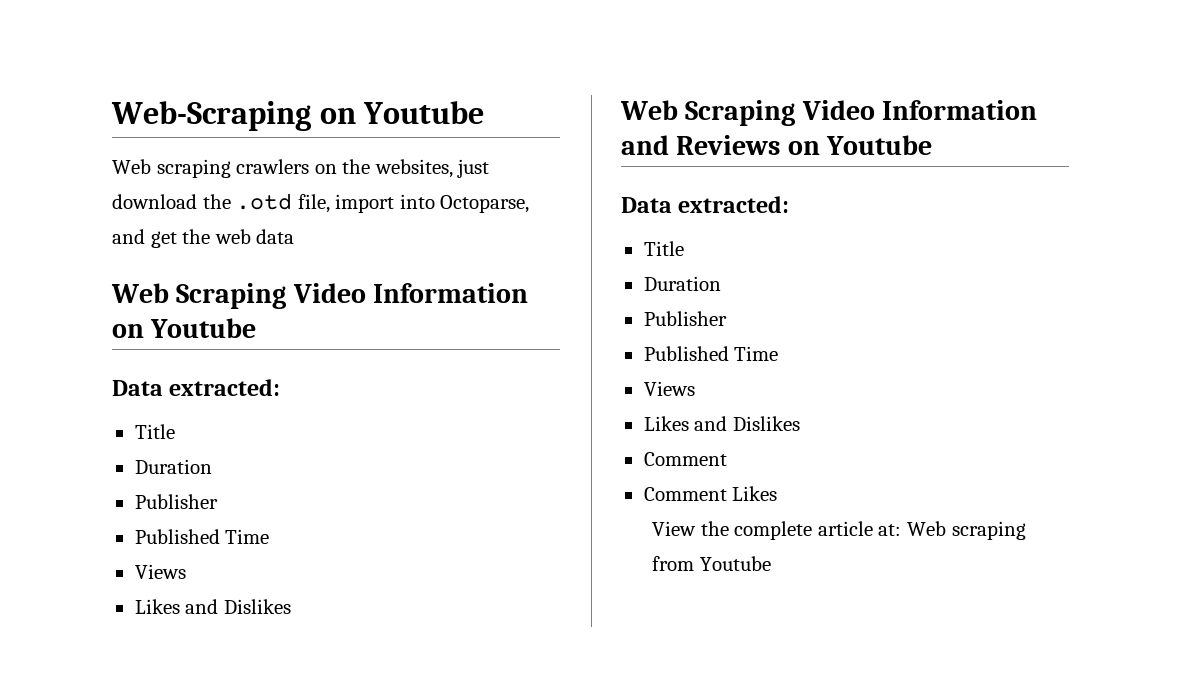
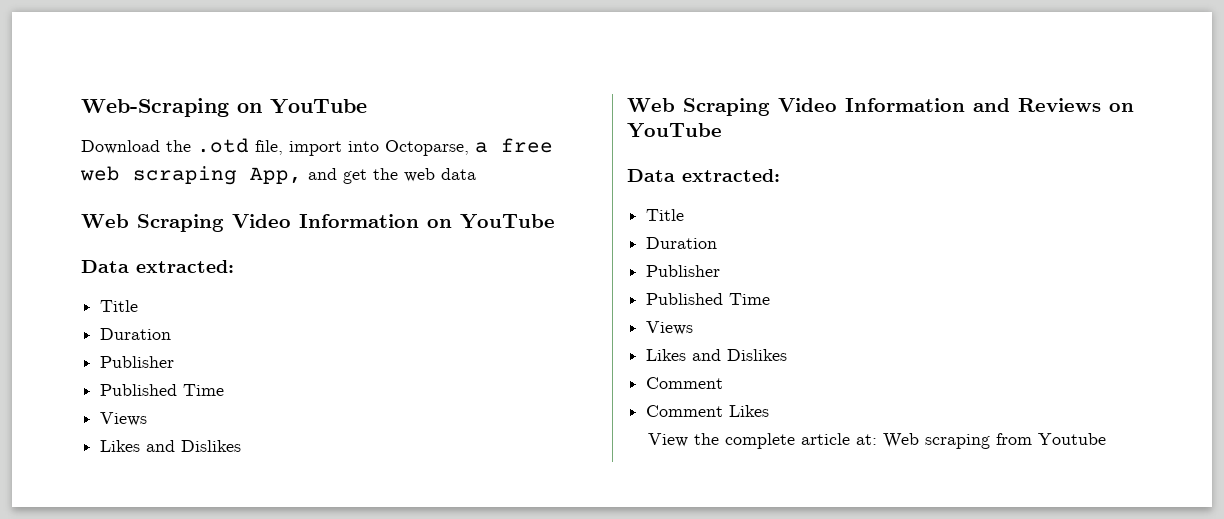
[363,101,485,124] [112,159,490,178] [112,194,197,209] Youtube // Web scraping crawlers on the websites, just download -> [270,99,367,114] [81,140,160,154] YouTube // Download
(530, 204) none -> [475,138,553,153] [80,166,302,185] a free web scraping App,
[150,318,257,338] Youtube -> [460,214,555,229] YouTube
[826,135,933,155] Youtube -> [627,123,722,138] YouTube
+--
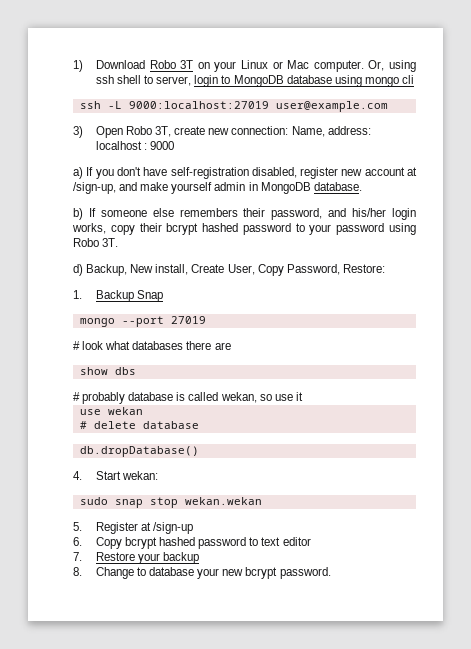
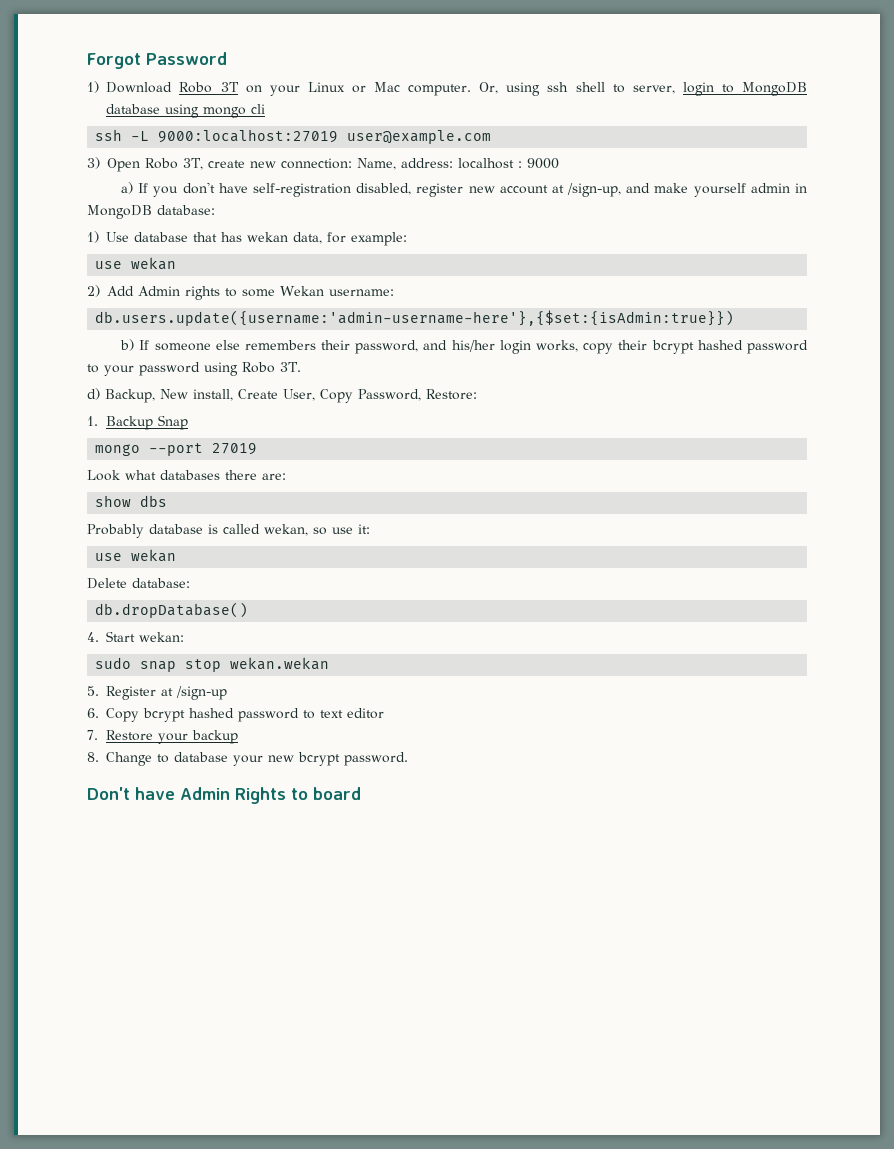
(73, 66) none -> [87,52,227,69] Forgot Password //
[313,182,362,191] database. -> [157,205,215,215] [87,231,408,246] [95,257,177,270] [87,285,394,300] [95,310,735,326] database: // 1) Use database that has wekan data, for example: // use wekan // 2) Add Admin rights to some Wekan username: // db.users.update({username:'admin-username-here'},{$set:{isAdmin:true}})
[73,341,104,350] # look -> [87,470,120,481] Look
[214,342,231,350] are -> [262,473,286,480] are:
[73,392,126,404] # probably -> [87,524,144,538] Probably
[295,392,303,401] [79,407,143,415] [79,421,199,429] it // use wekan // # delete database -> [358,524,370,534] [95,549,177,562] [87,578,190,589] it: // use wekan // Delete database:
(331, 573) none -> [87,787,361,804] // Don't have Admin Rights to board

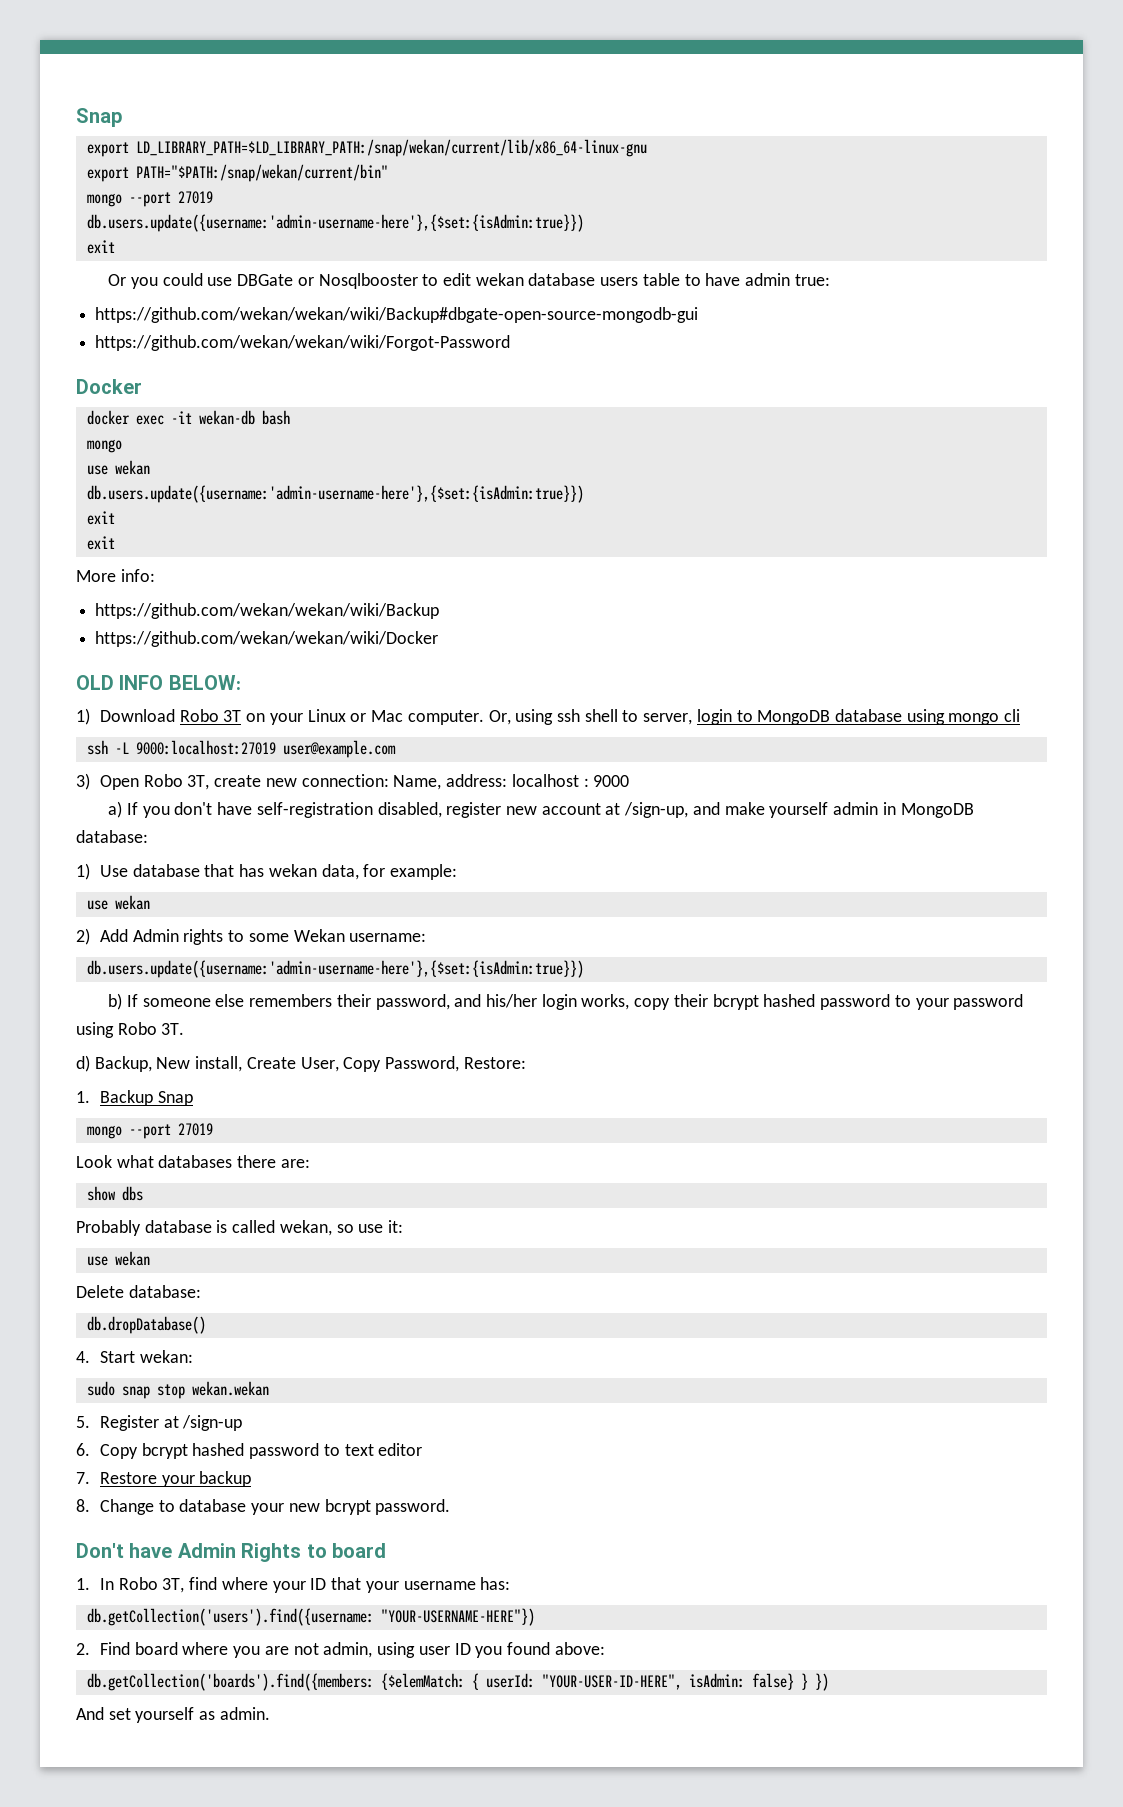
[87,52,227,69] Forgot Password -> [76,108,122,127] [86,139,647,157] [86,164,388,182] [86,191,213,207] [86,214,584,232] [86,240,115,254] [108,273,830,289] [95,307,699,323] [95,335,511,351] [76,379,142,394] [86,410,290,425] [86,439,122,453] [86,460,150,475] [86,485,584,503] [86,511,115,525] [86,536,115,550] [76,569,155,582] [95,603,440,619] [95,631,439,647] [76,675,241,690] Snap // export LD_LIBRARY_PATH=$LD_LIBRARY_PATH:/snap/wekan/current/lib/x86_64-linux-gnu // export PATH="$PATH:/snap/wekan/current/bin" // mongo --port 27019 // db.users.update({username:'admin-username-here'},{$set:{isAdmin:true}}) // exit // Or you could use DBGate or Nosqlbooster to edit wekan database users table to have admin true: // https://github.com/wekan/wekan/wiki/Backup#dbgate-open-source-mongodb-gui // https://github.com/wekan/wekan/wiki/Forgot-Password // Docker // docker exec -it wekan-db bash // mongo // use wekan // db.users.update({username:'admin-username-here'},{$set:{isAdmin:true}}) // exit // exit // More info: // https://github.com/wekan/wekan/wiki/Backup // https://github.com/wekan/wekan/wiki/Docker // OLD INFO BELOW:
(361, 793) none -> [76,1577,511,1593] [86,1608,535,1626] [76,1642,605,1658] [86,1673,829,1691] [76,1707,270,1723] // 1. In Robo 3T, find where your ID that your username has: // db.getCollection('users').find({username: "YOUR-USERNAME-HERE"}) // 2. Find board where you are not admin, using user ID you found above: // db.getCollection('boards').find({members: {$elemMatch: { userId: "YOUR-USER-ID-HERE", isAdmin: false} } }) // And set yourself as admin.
+--
Go through the preceding material and copy each line that has the word "scraping".

# Solution
[363,101,485,124] [112,159,490,178] [112,194,197,209] Youtube // Web scraping crawlers on the websites, just download -> [270,99,367,114] [81,140,160,154] YouTube // Download
(530, 204) none -> [475,138,553,153] [80,166,302,185] a free web scraping App,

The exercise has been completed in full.